**Task instructions:** Find how many lines in the material hold the word "implemented", then state that number and nothing more.

**Raw data:**
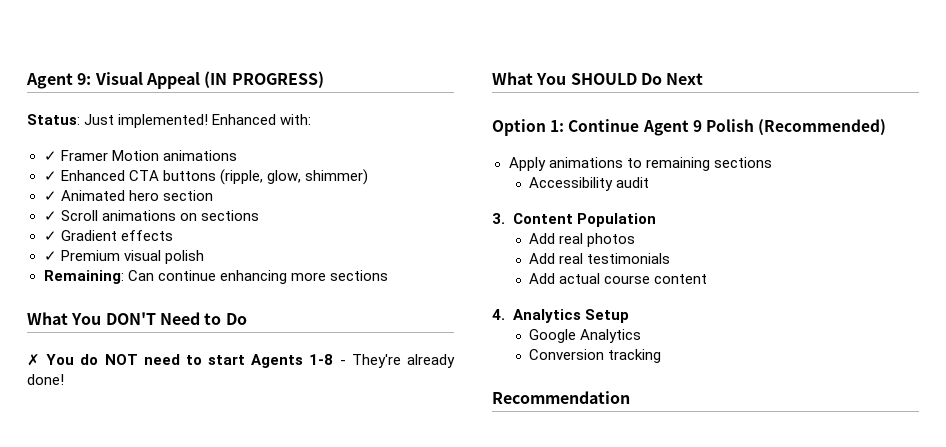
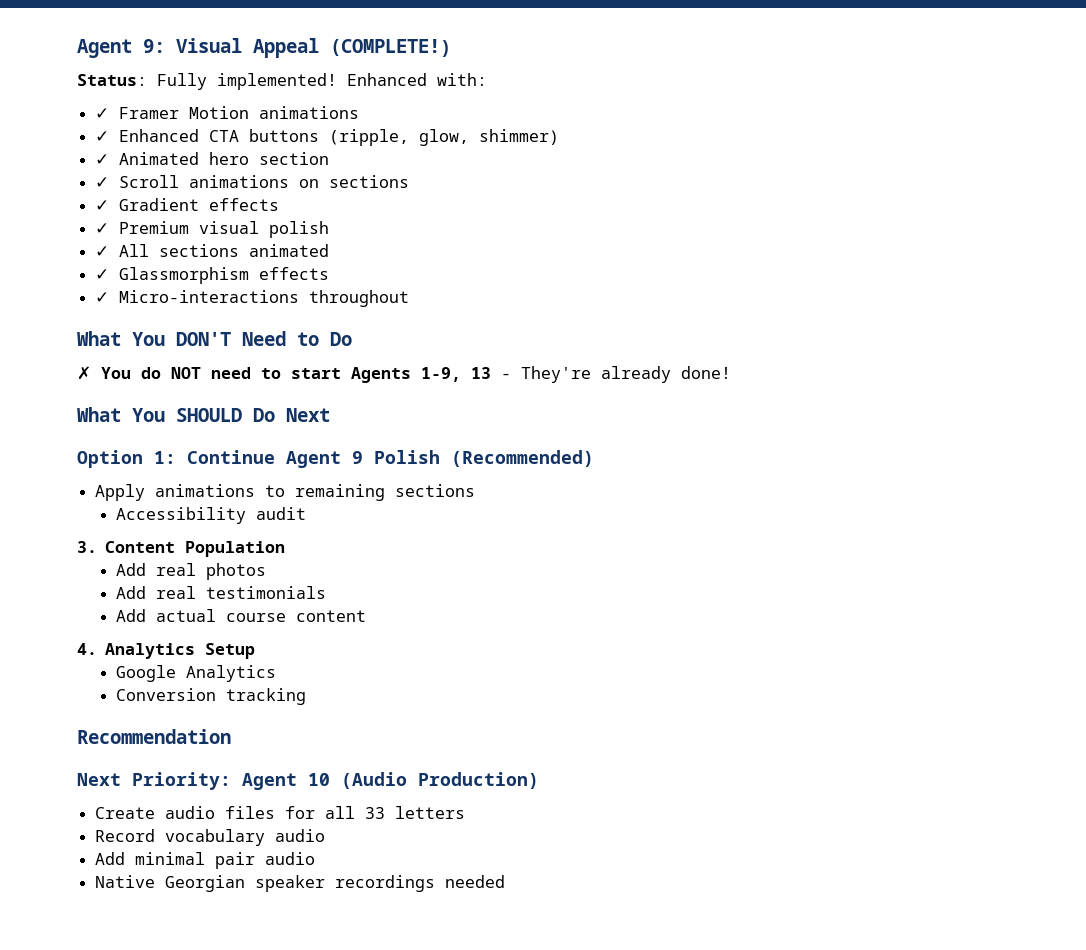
- Agent 9: Visual Appeal (IN PROGRESS)
+ Agent 9: Visual Appeal (COMPLETE!)
- Status: Just implemented!
+ Status: Fully implemented!
- Remaining: Can continue enhancing more sections
+ ✓ All sections animated
+ ✓ Glassmorphism effects
+ ✓ Micro-interactions throughout
- ✗ You do NOT need to start Agents 1-8 - They're already done!
+ ✗ You do NOT need to start Agents 1-9, 13 - They're already done!
+ Next Priority: Agent 10 (Audio Production)
+ Create audio files for all 33 letters
+ Record vocabulary audio
+ Add minimal pair audio
+ Native Georgian speaker recordings needed

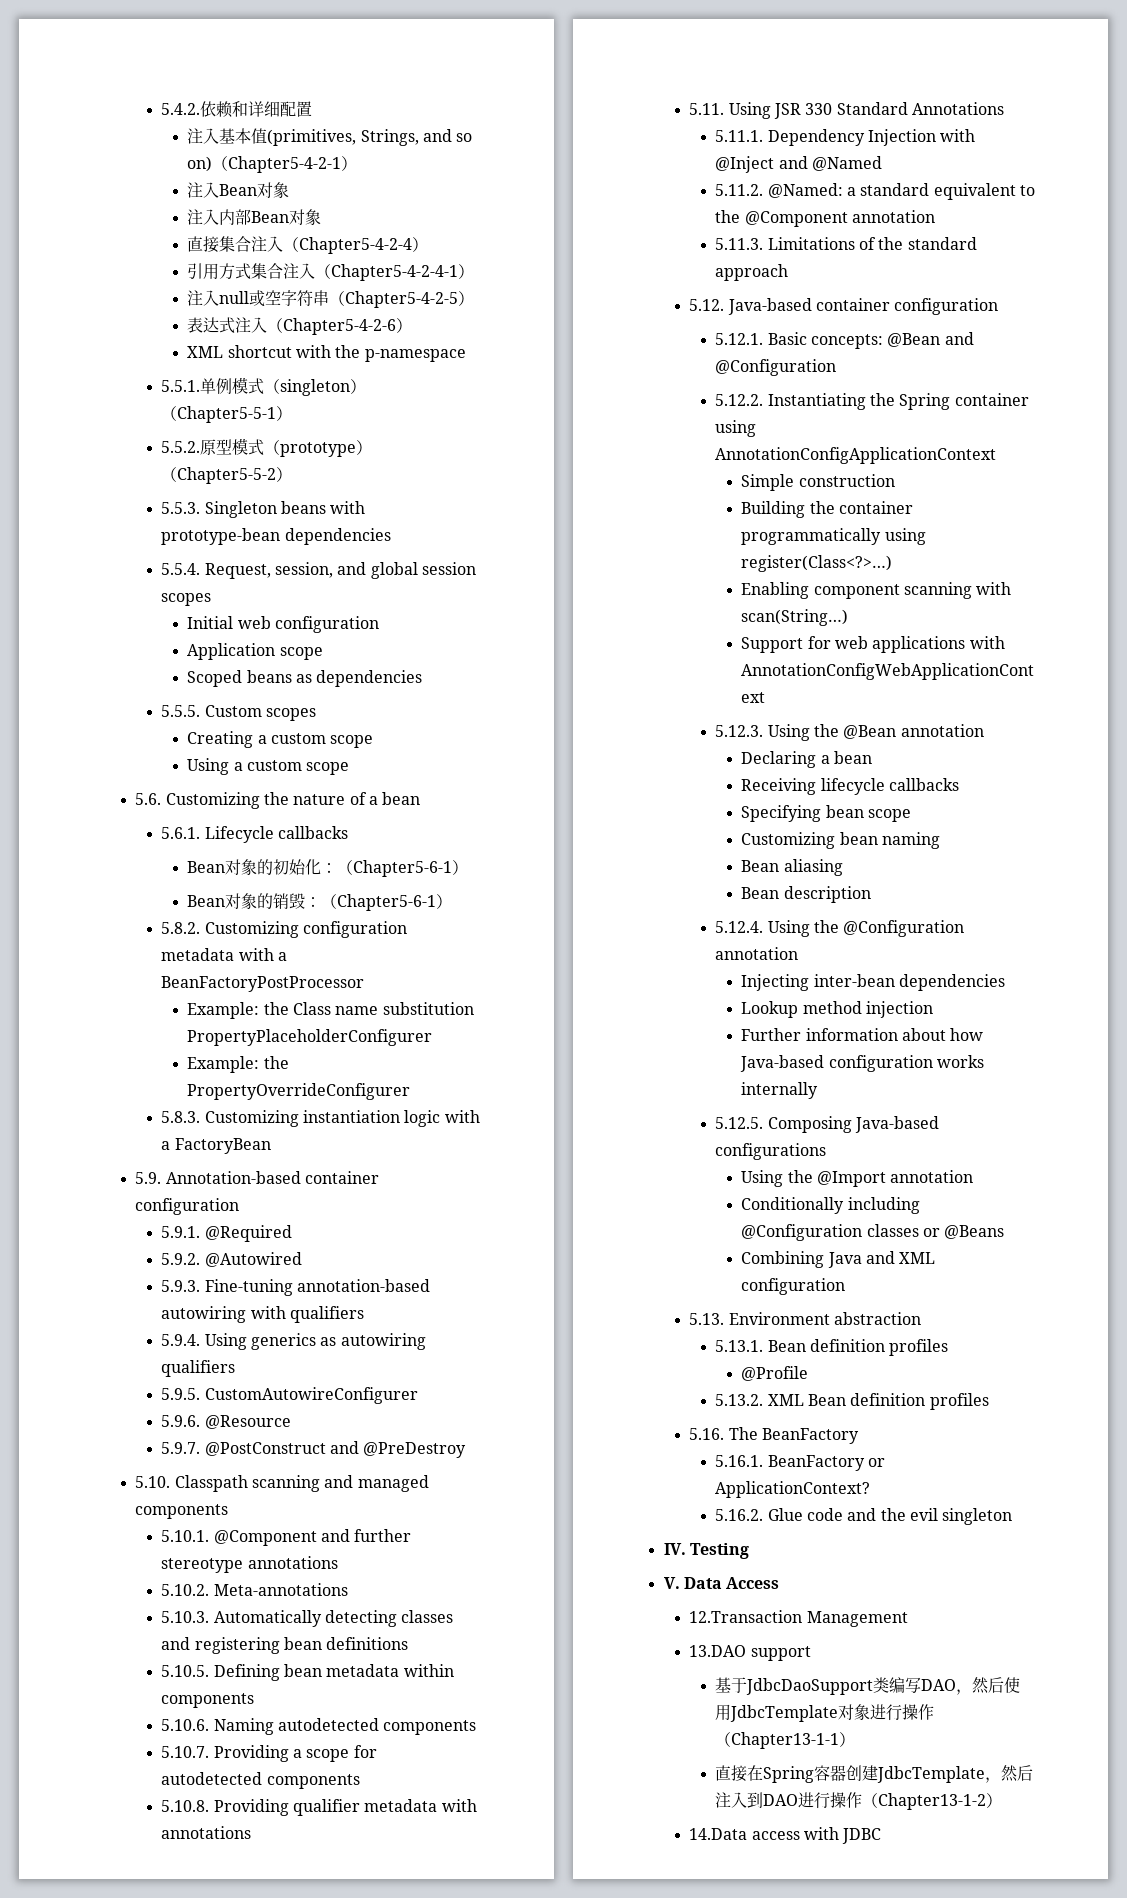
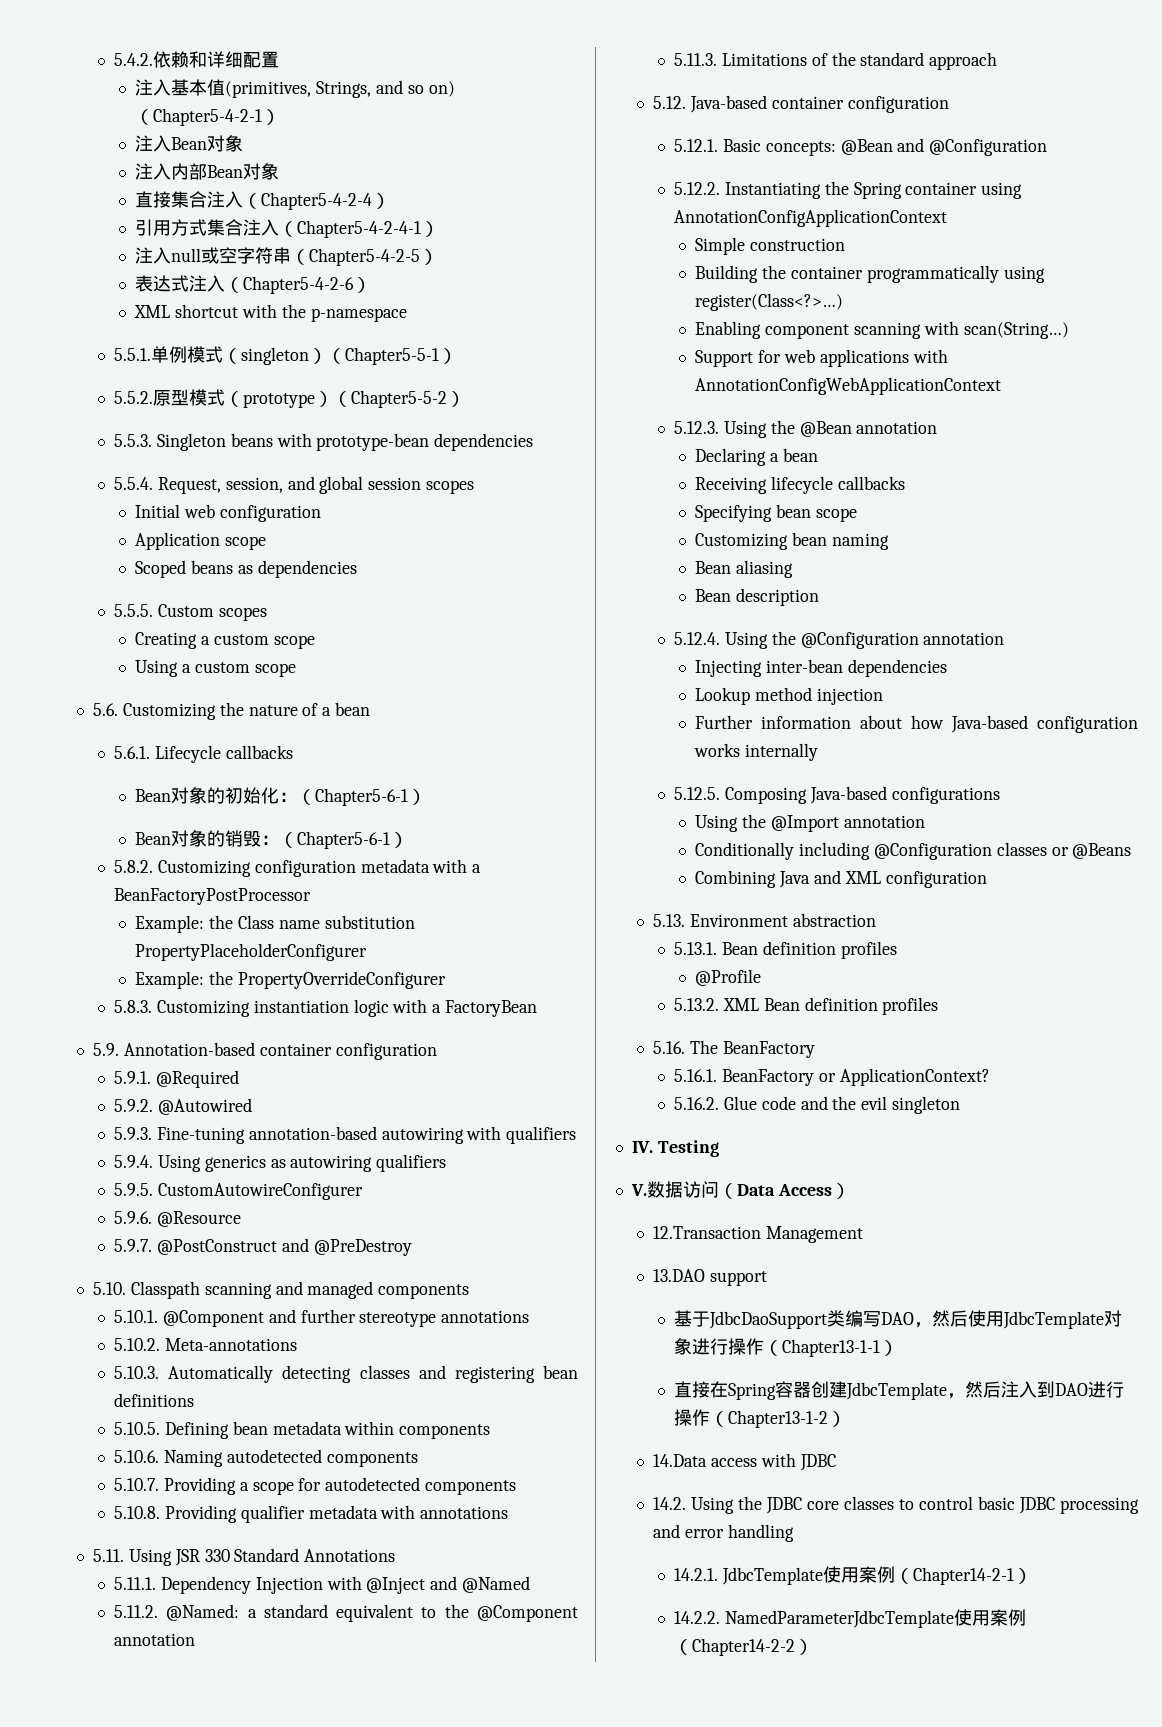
- V. Data Access
+ V.数据访问（Data Access）
+ 14.2. Using the JDBC core classes to control basic JDBC processing and error handling
+ 14.2.1. JdbcTemplate使用案例（Chapter14-2-1）
+ 14.2.2. NamedParameterJdbcTemplate使用案例（Chapter14-2-2）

**Task result:** 2